REQUIREMENT: Write every entry out again exactly, please, and skip the pictures.

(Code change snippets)
%%

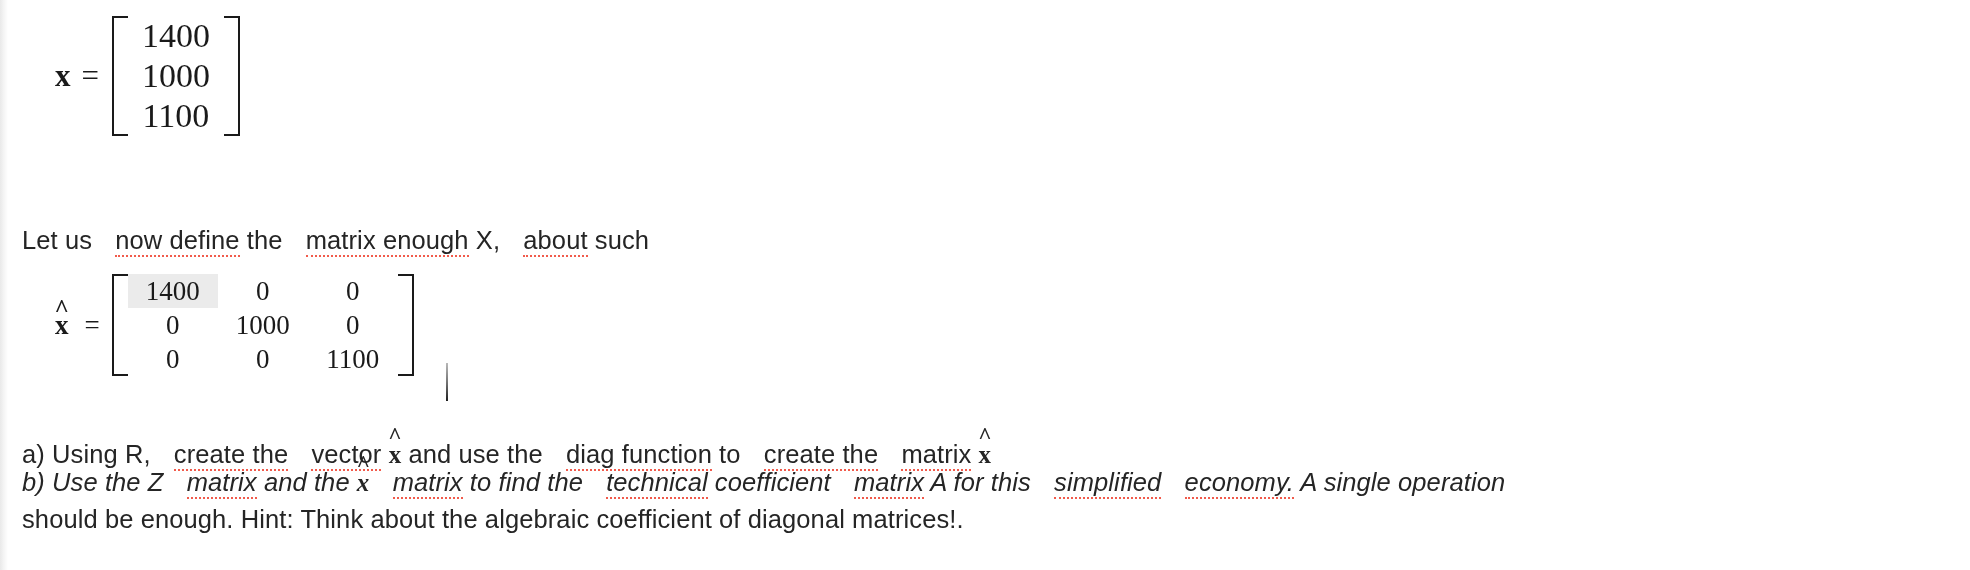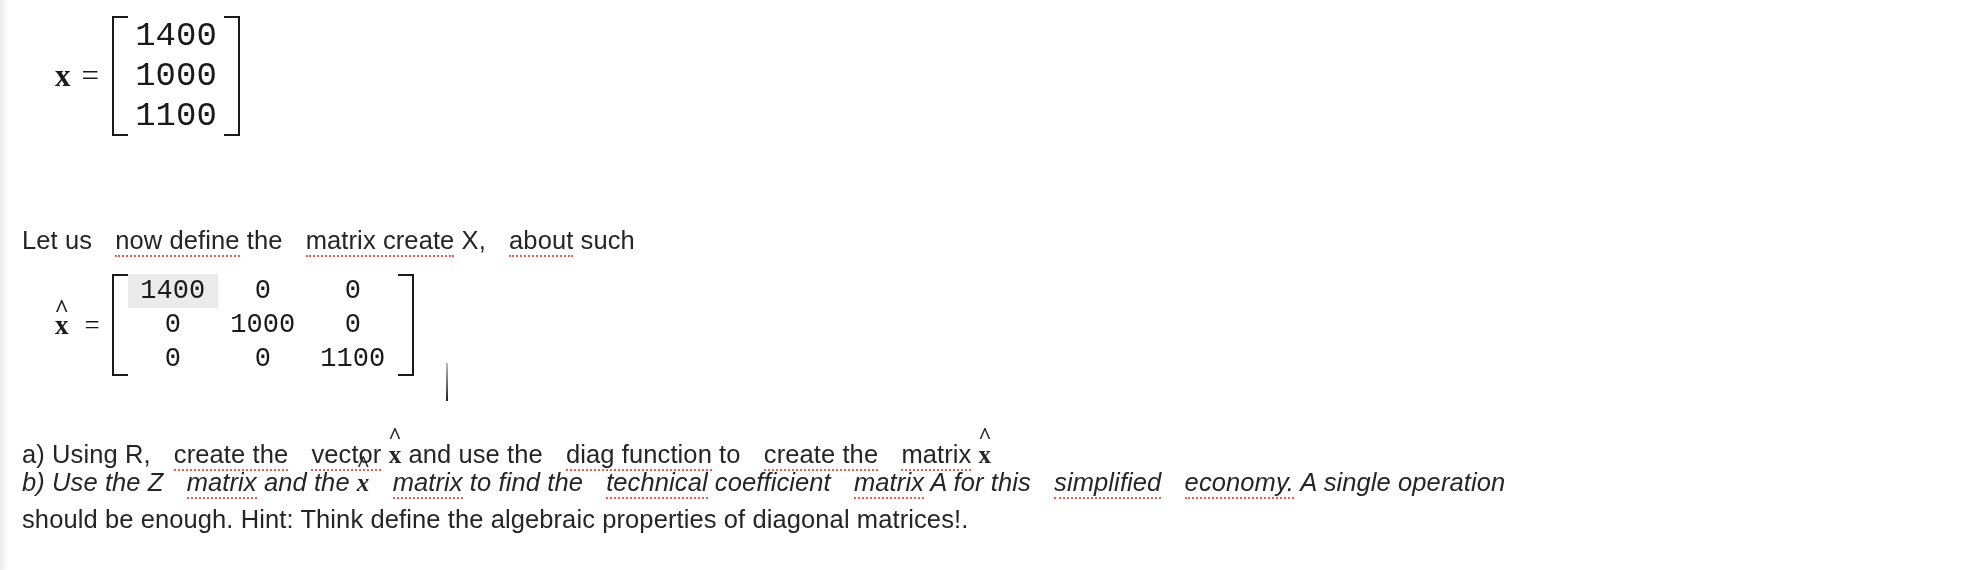--- a/index.html
+++ b/index.html
@@ -65,21 +65,20 @@
   .bracket.left  { border-left: 2.5px solid #1a1a1a; }
   .bracket.right { border-right: 2.5px solid #1a1a1a; }
 
   .matrix-body {
     display: flex;
     flex-direction: column;
     justify-content: center;
   }
   .matrix-row {
     display: flex;
-    font-family: Liberation Mono, monospace;
   }
   .matrix-cell {
     text-align: center;
     white-space: nowrap;
   }
 
   
   #vector-block {
     position: absolute;
     left: 55px;
@@ -195,21 +194,21 @@
         </span>
         <span class="matrix-row">
           <span class="matrix-cell">1100</span>
         </span>
       </span>
       <span class="bracket right"></span>
     </span>
   </div>
 
   <div class="body-line" id="line-define">
-    <span>Let us </span><span class="sp">now define</span><span> the </span><span class="sp">matrix create</span><span> X, </span><span class="sp">about</span><span> such</span>
+    <span>Let us </span><span class="sp">now define</span><span> the </span><span class="sp">matrix enough</span><span> X, </span><span class="sp">about</span><span> such</span>
   </div>
 
   <div class="math-block" id="diag-block">
     <span class="math-lhs"><span class="hatted"><span class="hat">^</span><span>x</span></span></span>
     <span class="math-lhs math-eq" style="font-size:27px;margin-right:11px;margin-left:6px;">=</span>
     <span class="matrix">
       <span class="bracket left"></span>
       <span class="matrix-body">
         <span class="matrix-row">
           <span class="matrix-cell cell-highlight">1400</span>
@@ -235,16 +234,16 @@
 
   <div class="body-line" id="line-a">
     <span>a) Using R, </span><span class="sp">create the</span><span> </span><span class="sp">vector</span><span> </span><span class="inline-math"><span class="hatted"><span class="hat">^</span><span>x</span></span></span><span> and use the </span><span class="sp">diag function</span><span> to </span><span class="sp">create the</span><span> </span><span class="sp">matrix</span><span> </span><span class="inline-math"><span class="hatted"><span class="hat">^</span><span>x</span></span></span>
   </div>
 
   <div class="body-line" id="line-b">
     <span>b) Use the Z </span><span class="sp">matrix</span><span> and the </span><span class="inline-math"><span class="hatted"><span class="hat">^</span><span>x</span></span></span><span> </span><span class="sp">matrix</span><span> to find the </span><span class="sp">technical</span><span> coefficient </span><span class="sp">matrix</span><span> A for this </span><span class="sp">simplified</span><span> </span><span class="sp">economy.</span><span> A single operation</span>
   </div>
 
   <div class="body-line" id="line-b2">
-    <span>should be enough. Hint: Think define the algebraic properties of diagonal matrices!.</span>
+    <span>should be enough. Hint: Think about the algebraic coefficient of diagonal matrices!.</span>
   </div>
 
 </div>
 
 </body></html>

%%

SOLUTION TO THE PROBLEM:
--- a/index.html
+++ b/index.html
@@ -65,21 +65,20 @@
   .bracket.left  { border-left: 2.5px solid #1a1a1a; }
   .bracket.right { border-right: 2.5px solid #1a1a1a; }
 
   .matrix-body {
     display: flex;
     flex-direction: column;
     justify-content: center;
   }
   .matrix-row {
     display: flex;
-    font-family: Liberation Mono, monospace;
   }
   .matrix-cell {
     text-align: center;
     white-space: nowrap;
   }
 
   
   #vector-block {
     position: absolute;
     left: 55px;
@@ -195,21 +194,21 @@
         </span>
         <span class="matrix-row">
           <span class="matrix-cell">1100</span>
         </span>
       </span>
       <span class="bracket right"></span>
     </span>
   </div>
 
   <div class="body-line" id="line-define">
-    <span>Let us </span><span class="sp">now define</span><span> the </span><span class="sp">matrix create</span><span> X, </span><span class="sp">about</span><span> such</span>
+    <span>Let us </span><span class="sp">now define</span><span> the </span><span class="sp">matrix enough</span><span> X, </span><span class="sp">about</span><span> such</span>
   </div>
 
   <div class="math-block" id="diag-block">
     <span class="math-lhs"><span class="hatted"><span class="hat">^</span><span>x</span></span></span>
     <span class="math-lhs math-eq" style="font-size:27px;margin-right:11px;margin-left:6px;">=</span>
     <span class="matrix">
       <span class="bracket left"></span>
       <span class="matrix-body">
         <span class="matrix-row">
           <span class="matrix-cell cell-highlight">1400</span>
@@ -235,16 +234,16 @@
 
   <div class="body-line" id="line-a">
     <span>a) Using R, </span><span class="sp">create the</span><span> </span><span class="sp">vector</span><span> </span><span class="inline-math"><span class="hatted"><span class="hat">^</span><span>x</span></span></span><span> and use the </span><span class="sp">diag function</span><span> to </span><span class="sp">create the</span><span> </span><span class="sp">matrix</span><span> </span><span class="inline-math"><span class="hatted"><span class="hat">^</span><span>x</span></span></span>
   </div>
 
   <div class="body-line" id="line-b">
     <span>b) Use the Z </span><span class="sp">matrix</span><span> and the </span><span class="inline-math"><span class="hatted"><span class="hat">^</span><span>x</span></span></span><span> </span><span class="sp">matrix</span><span> to find the </span><span class="sp">technical</span><span> coefficient </span><span class="sp">matrix</span><span> A for this </span><span class="sp">simplified</span><span> </span><span class="sp">economy.</span><span> A single operation</span>
   </div>
 
   <div class="body-line" id="line-b2">
-    <span>should be enough. Hint: Think define the algebraic properties of diagonal matrices!.</span>
+    <span>should be enough. Hint: Think about the algebraic coefficient of diagonal matrices!.</span>
   </div>
 
 </div>
 
 </body></html>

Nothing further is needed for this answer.